In that case, "there is likely no deception or unfairness to cure, no consumer benefit from receiving a disclosure about the order, and no reason to cause debt collectors to incur the expense of providing such a disclosure," the rule states.
But Kruckenberg said that stipulation is problematic because it "requires our clients to hope that they will have a defense to liability down the line if they choose not to comply with the CFPB rule."
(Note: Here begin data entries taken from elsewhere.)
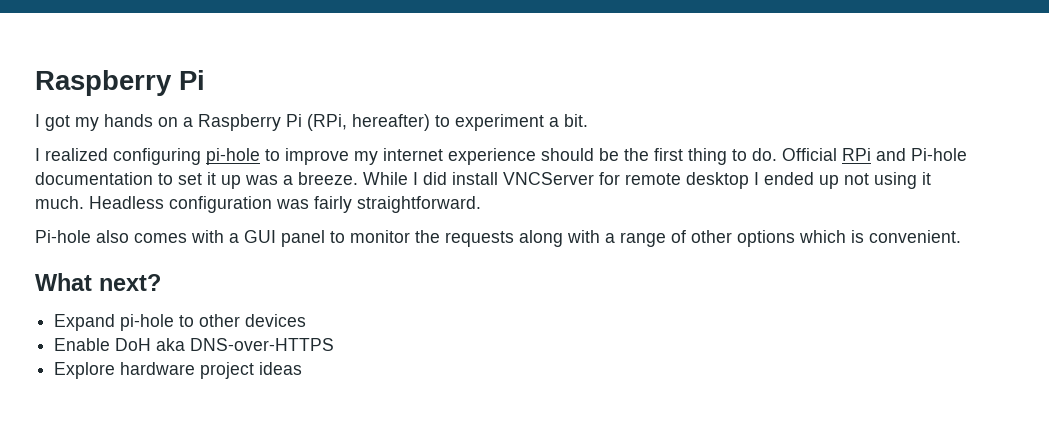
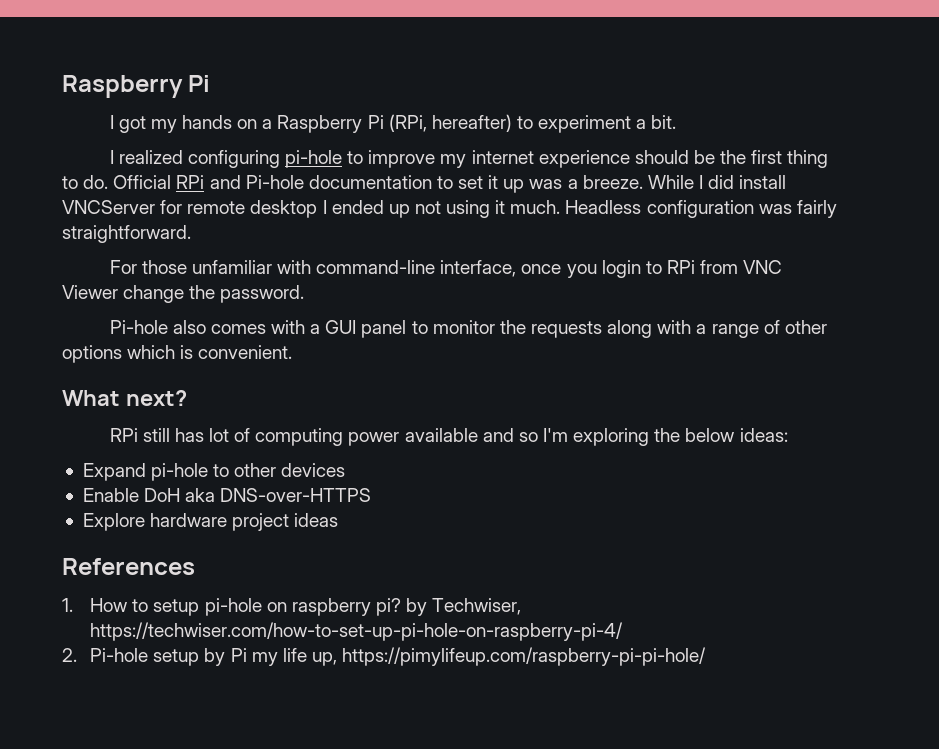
(481, 204) none -> [109,260,783,278] [62,285,305,303] // For those unfamiliar with command-line interface, once you login to RPi from VNC Viewer change the password.
(161, 282) none -> [109,428,788,446] // RPi still has lot of computing power available and so I'm exploring the below ideas:
(303, 368) none -> [62,558,195,575] [62,598,522,616] [90,622,624,641] [62,647,707,666] // References // 1. How to setup pi-hole on raspberry pi? by Techwiser, https://techwiser.com/how-to-set-up-pi-hole-on-raspberry-pi-4/ // 2. Pi-hole setup by Pi my life up, https://pimylifeup.com/raspberry-pi-pi-hole/

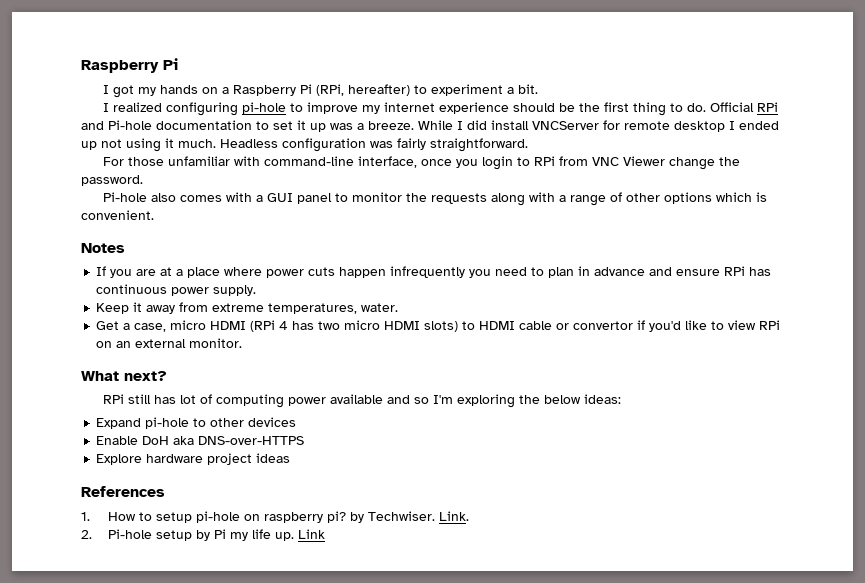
(293, 352) none -> [81,243,125,253] [96,266,772,278] [96,284,257,296] [96,302,399,314] [96,320,781,332] [96,338,243,348] // Notes // If you are at a place where power cuts happen infrequently you need to plan in advance and ensure RPi has continuous power supply. // Keep it away from extreme temperatures, water. // Get a case, micro HDMI (RPi 4 has two micro HDMI slots) to HDMI cable or convertor if you'd like to view RPi on an external monitor.
[432,598,522,615] [90,622,624,641] Techwiser, https://techwiser.com/how-to-set-up-pi-hole-on-raspberry-pi-4/ -> [367,511,469,521] Techwiser. Link.
[311,647,707,666] up, https://pimylifeup.com/raspberry-pi-pi-hole/ -> [274,529,325,541] up. Link

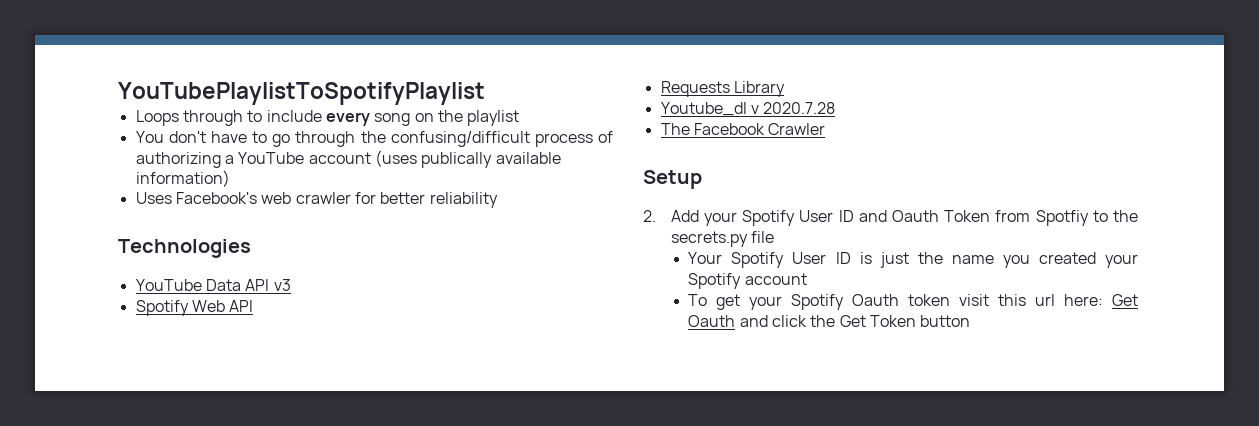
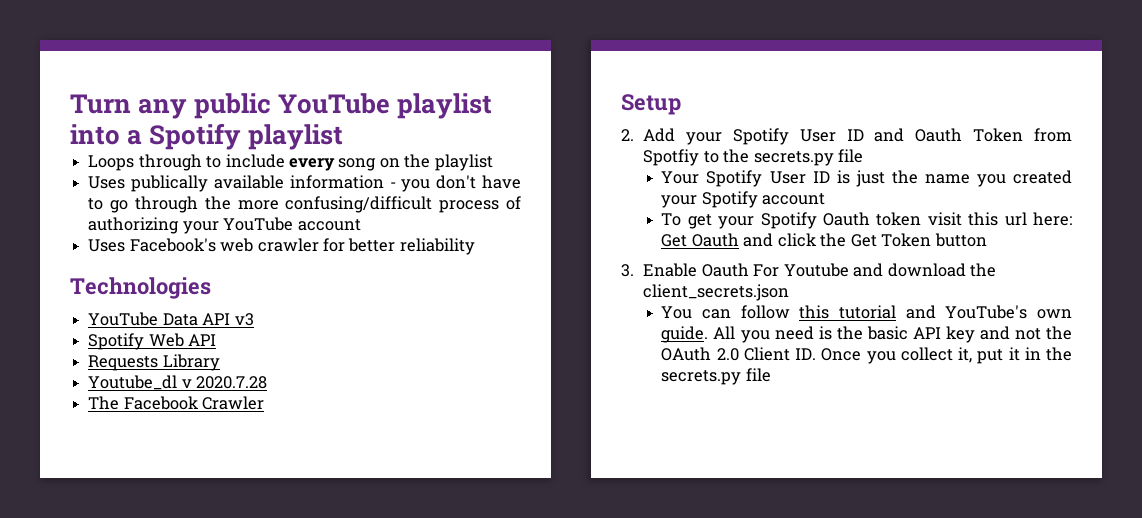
[118,82,485,105] YouTubePlaylistToSpotifyPlaylist -> [70,93,493,119] [70,123,344,150] Turn any public YouTube playlist into a Spotify playlist
[135,131,164,143] You -> [88,175,431,192] Uses publically available information - you
(386, 137) none -> [237,200,279,210] more
[224,155,234,164] a -> [182,221,219,234] your
[374,150,561,168] [135,170,230,187] (uses publically available information) -> (361, 225) none
(971, 321) none -> [621,263,996,277] [643,284,790,301] [661,305,1072,319] [661,326,1072,343] [661,347,1072,364] [661,368,771,385] // 3. Enable Oauth For Youtube and download the client_secrets.json // You can follow this tutorial and YouTube's own guide. All you need is the basic API key and not the OAuth 2.0 Client ID. Once you collect it, put it in the secrets.py file

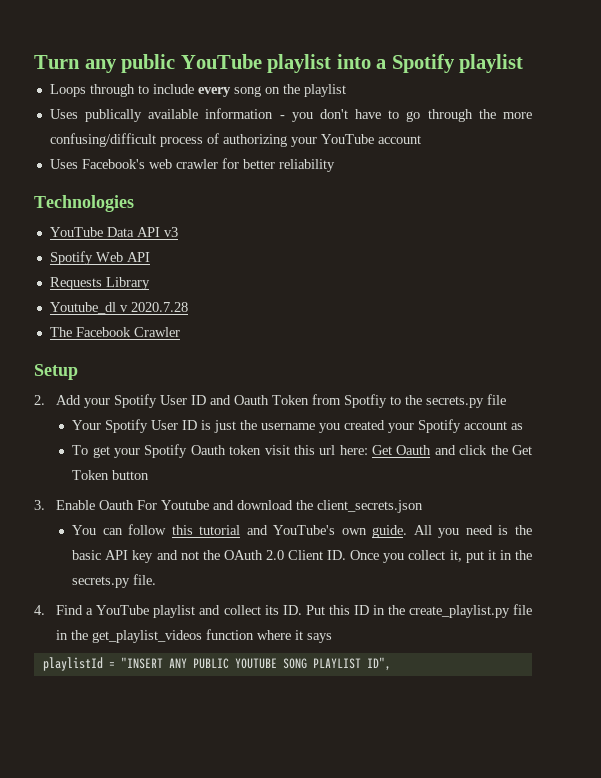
[924,174,970,184] name -> [261,423,316,430] username
(826, 199) none -> [511,423,524,430] as
[745,368,771,382] file -> [133,574,157,585] [34,604,532,618] [56,629,333,643] [42,657,391,671] file. // 4. Find a YouTube playlist and collect its ID. Put this ID in the create_playlist.py file in the get_playlist_videos function where it says // playlistId = "INSERT ANY PUBLIC YOUTUBE SONG PLAYLIST ID",

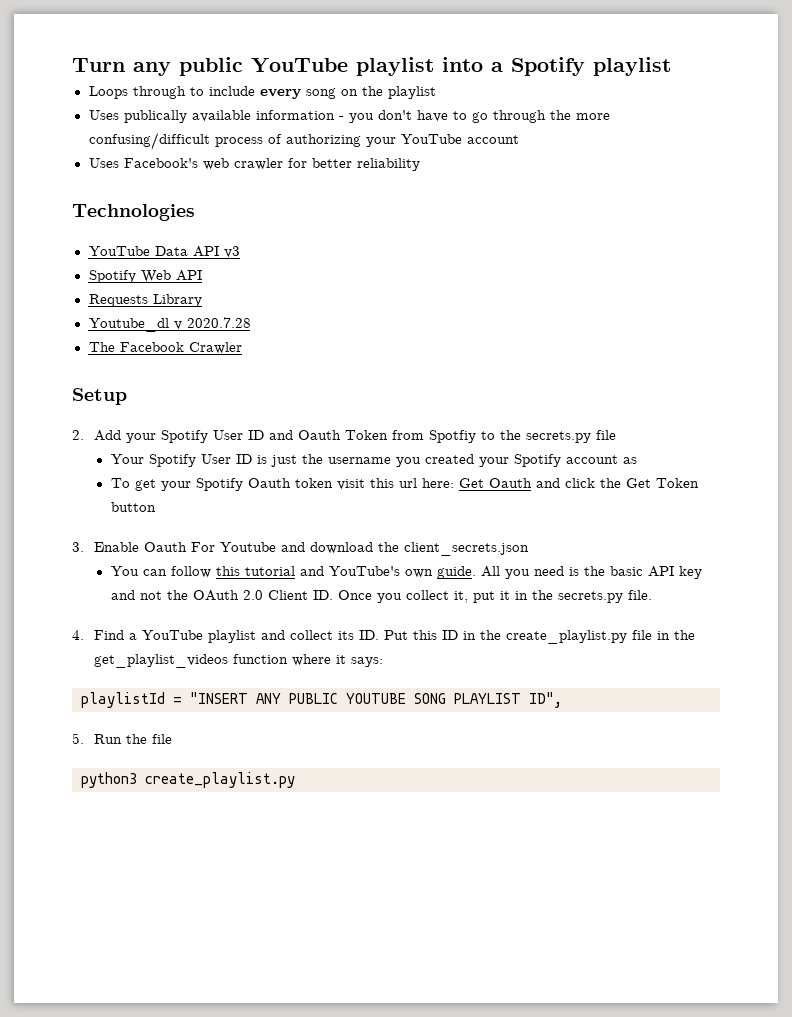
[307,633,333,643] says -> [351,657,384,667] says:
(391, 664) none -> [72,733,173,744] [81,772,295,788] // 5. Run the file // python3 create_playlist.py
The rule also sends "contradictory signals," he argued, noting that how the rule later states that nothing "prohibits a debt collector from providing the disclosure to a consumer even if the consumer might not reasonably be eligible to be a covered person."
"In other words, CFPB says that a property owner is always justified in telling a tenant that the moratorium protects them, even if that's untrue, but if they don't provide the disclosure then they are liable unless they can show it doesn't apply," Kruckenberg said.
Monday's CFPB letter reminded landlords that the federal protections are in place "to keep people in their homes and stop the spread of COVID-19."
But the conditions due to the pandemic have vastly improved, the complaint argues. More than 42% of the American population has been vaccinated and 29% of the country is fully vaccinated, all "concentrated among the most vulnerable," the complaint states, citing CDC data.
"The pretense is that it's a public health problem for people to go to housing court," Kruckenberg said. "But as this goes on longer and longer that pretense is really hard to keep up for the agency. ... It's just not the case anymore that it's dangerous for people to go to housing court."
The CFPB did not immediately respond to requests for comment.
Counsel information for the CFPB was not available.
The plaintiffs in the case are represented by John J. Vecchione and Caleb Kruckenberg of the New Civil Liberties Alliance and Ben M. Rose of RoseFirm PLLC.
The case is The Property Management Connection et al. v. The Consumer Financial Protection Bureau et al., case number 3:21-cv-00359, in the U.S. District Court for the Middle District of Tennessee, Nashville Division.